Output all entries exactly as they appear and skip the pictures.

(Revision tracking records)
=-=-=

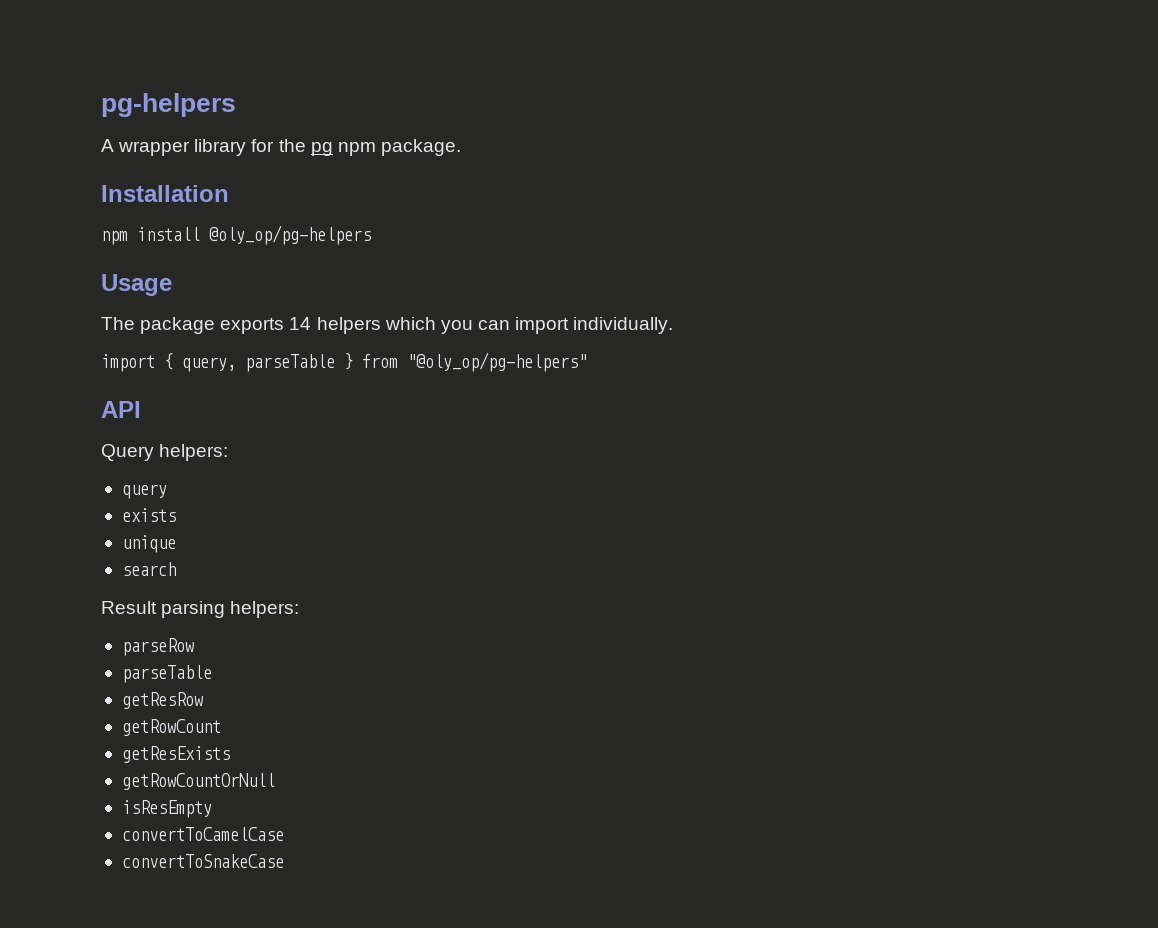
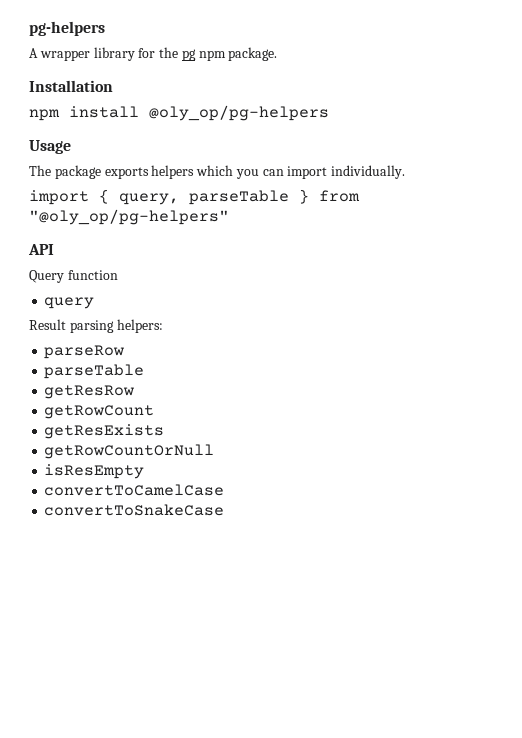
[289,317,312,330] 14 -> (149, 173) none
[159,444,229,461] helpers: -> [67,270,118,280] function
[121,508,176,522] [121,535,176,553] [121,562,176,576] // exists // unique // search -> (95, 303) none

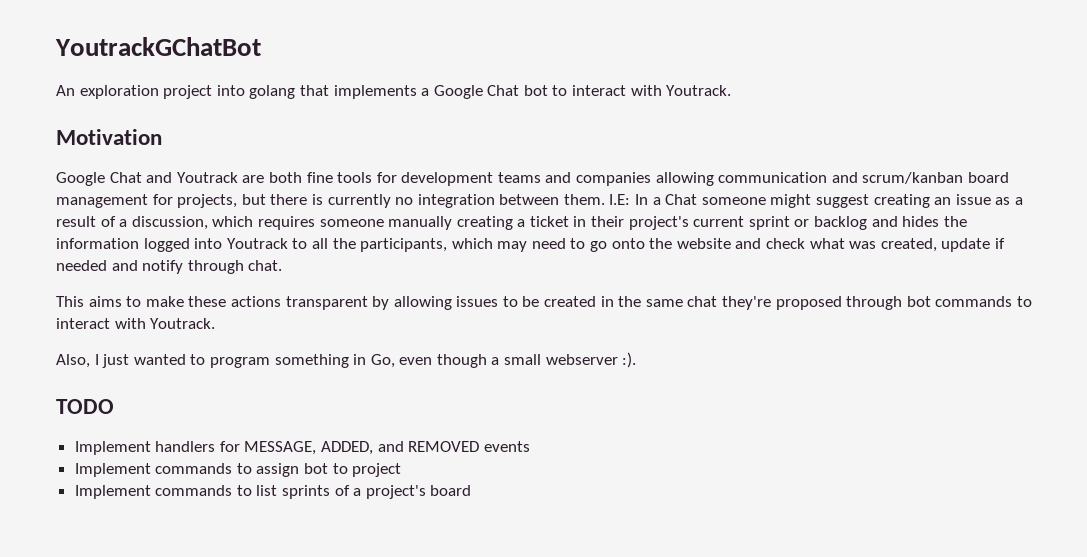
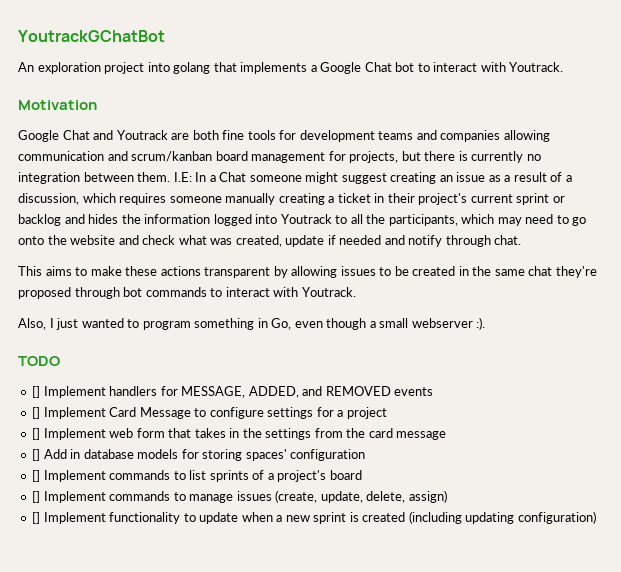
(114, 406) none -> [32,386,41,398] []
[74,463,402,477] Implement commands to assign bot to project // -> [32,407,387,419] [32,428,447,440] [32,449,366,461] [32,470,41,482] [] Implement Card Message to configure settings for a project // [] Implement web form that takes in the settings from the card message // [] Add in database models for storing spaces' configuration // []
(472, 490) none -> [32,490,447,503] [32,511,596,524] // [] Implement commands to manage issues (create, update, delete, assign) // [] Implement functionality to update when a new sprint is created (including updating configuration)

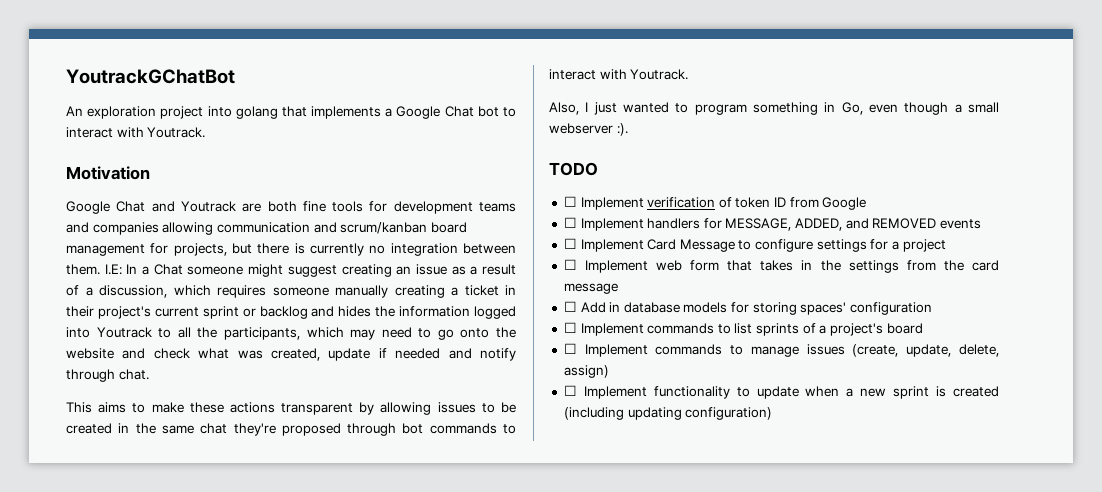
[32,386,41,398] [] -> [563,196,867,210] [563,217,577,228] ☐ Implement verification of token ID from Google // ☐
[32,407,41,419] [] -> [563,238,577,249] ☐
[32,428,41,440] [] -> [563,259,577,270] ☐
[32,449,41,461] [] -> [563,301,577,312] ☐
[32,470,41,482] [] -> [563,322,577,333] ☐
[32,491,41,503] [] -> [563,343,577,354] ☐
[32,512,41,524] [] -> [563,385,577,396] ☐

=-=-=

→ **Output of the task**:
[289,317,312,330] 14 -> (149, 173) none
[159,444,229,461] helpers: -> [67,270,118,280] function
[121,508,176,522] [121,535,176,553] [121,562,176,576] // exists // unique // search -> (95, 303) none

(114, 406) none -> [32,386,41,398] []
[74,463,402,477] Implement commands to assign bot to project // -> [32,407,387,419] [32,428,447,440] [32,449,366,461] [32,470,41,482] [] Implement Card Message to configure settings for a project // [] Implement web form that takes in the settings from the card message // [] Add in database models for storing spaces' configuration // []
(472, 490) none -> [32,490,447,503] [32,511,596,524] // [] Implement commands to manage issues (create, update, delete, assign) // [] Implement functionality to update when a new sprint is created (including updating configuration)

[32,386,41,398] [] -> [563,196,867,210] [563,217,577,228] ☐ Implement verification of token ID from Google // ☐
[32,407,41,419] [] -> [563,238,577,249] ☐
[32,428,41,440] [] -> [563,259,577,270] ☐
[32,449,41,461] [] -> [563,301,577,312] ☐
[32,470,41,482] [] -> [563,322,577,333] ☐
[32,491,41,503] [] -> [563,343,577,354] ☐
[32,512,41,524] [] -> [563,385,577,396] ☐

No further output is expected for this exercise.